Friday, June 29, 2012

Change in Circumstances

Last night as I suddenly felt this overwhelming urge to cry I remembered that this always happens. Every few years I move or start a new job or cause some other life altering things to happen to me. The ironic thing about this is that I am absolutely allergic to change. Physiological trauma happens to me. My head hurts, my stomach hurts, and I cry...deep gutt wrenching sobs. Like the whole world is falling apart.

After 34 years of this same exact reaction to my own doings, I realized last night that the world is NOT ending and I will be fine. Dealing with being uncomfortable and just allowing your mind to process the feelings seems so simple. It's not. However, if you are disciplined enough to do it, the feelings pass through you and you live.

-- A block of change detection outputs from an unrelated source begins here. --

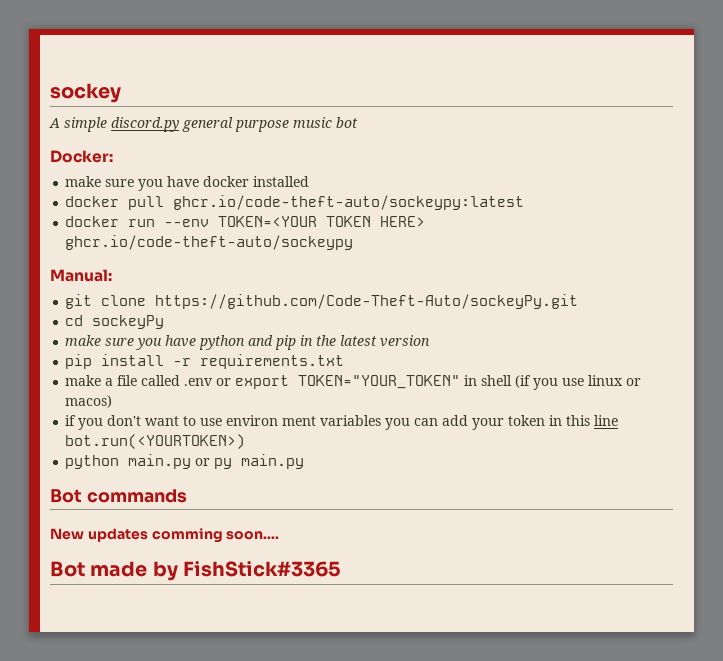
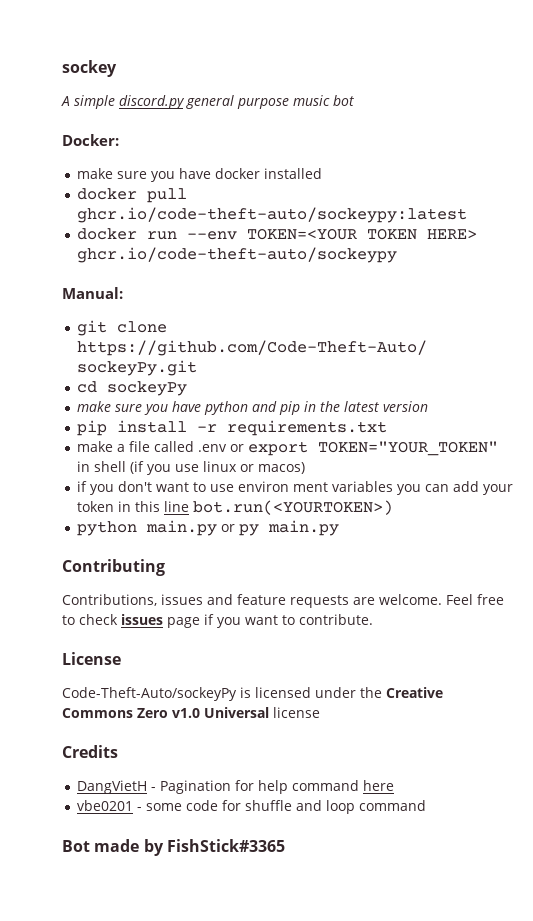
- Bot commands
- New updates comming soon....
+ Contributing
+ Contributions, issues and feature requests are welcome. Feel free to check issues page if you want to contribute.
+ License
+ Code-Theft-Auto/sockeyPy is licensed under the Creative Commons Zero v1.0 Universal license
+ Credits
+ DangVietH - Pagination for help command here
+ vbe0201 - some code for shuffle and loop command

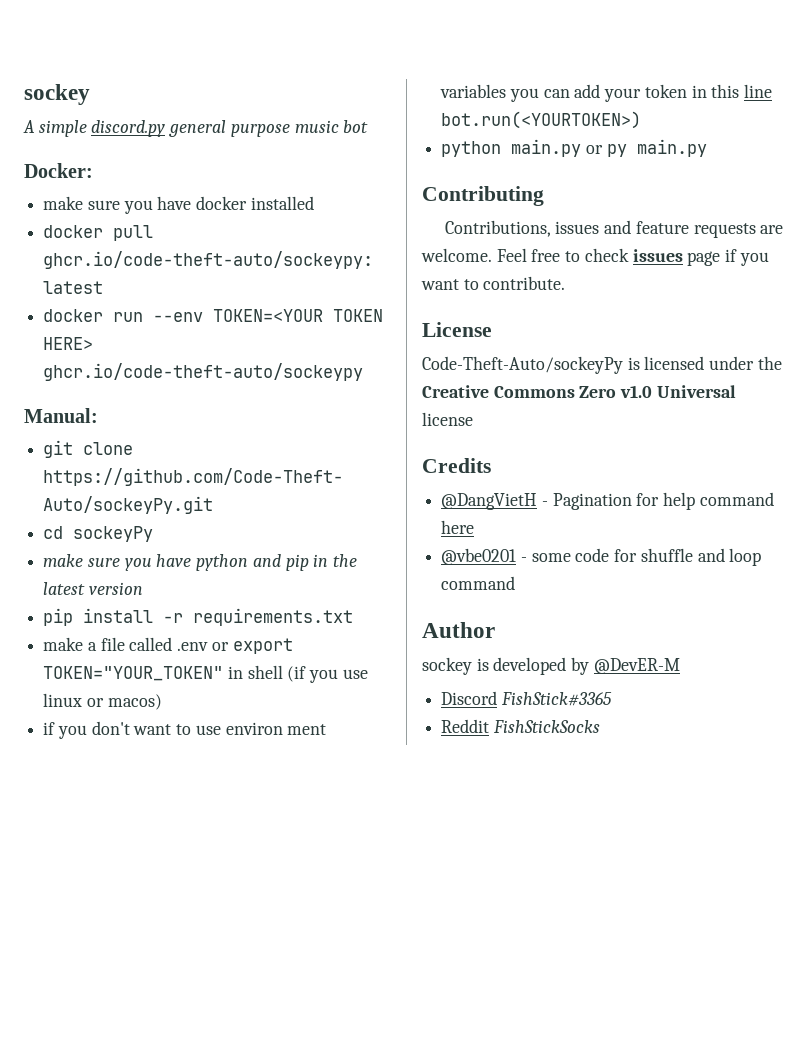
- DangVietH - Pagination for help command here
+ @DangVietH - Pagination for help command here
- vbe0201 - some code for shuffle and loop command
+ @vbe0201 - some code for shuffle and loop command
- Bot made by FishStick#3365
+ Author
+ sockey is developed by @DevER-M
+ Discord FishStick#3365
+ Reddit FishStickSocks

Here is where I am at: I was scheduled to sit for the July bar exam. Five weeks into the ten week Barbri program I was informed that I had failed to properly register for the exam. How the fuck does that happen?! How?!?!?! According to the Bar Examiners: "Oh this happens allllll the time! No exceptions, sorry it's statutory. We don't care that you have already spent 5 weeks studying, or that you have already spent your bar study loan funds...sorry tough shit idiot. OH and good luck finding a job for five months until you can study again!"

It was like being punched in the face. Actually worse...I lost my breath and just sat there staring blankly into the world. Completely stunned- in shock. WHAT THE FUCK AM I GOING TO DO? As you can imagine shit works out. BUT, I have to move in with my sister, who lives in my ex boyfriends home, and try to find a job for a few months. Being the very prudent person I am, you know the kind who doesnt press "send" when they are applying for the most important exam of their life, I am in pure panic mode.

This is not how I imagined my life. Thirty-four, shit I'm only thirty three, single, no job, a doctorate degree, living off of relatives, and completely and utterly lost.

This is how I feel today. I know things will change and I'm just going to write and feel that is all I can do. No booze, No drugs, No sex or rock and roll just deal. That is all. And I will make the best of this extra time I have to bond with my nieces and nephews.

The weirdest part is how do you assimilate back into society when you have been locked up in law school world for four years? And then is it worth it to try and become human again knowing in a few months you will be on lock down again? Law school changes you...and that is why all lawyers, law students, and anyone exposed to this field of work is weird. It's not our fault. That is also why there is so much substance abuse in this field of work. We see and hear the weirdest most awful human stories, we can't tell anyone, and we have to pretend like everything will be ok.

Oh lord.....I smell bacon and most people would be posting that shit all over facebook but bacon just doesn't excite me like that. Where is the bright side....I'll be looking for it all day.

1 comment:

Megan said...

oh girl, i am so so sorry! i cant even imagine... well onward and upward, six months will come much sooner than you think!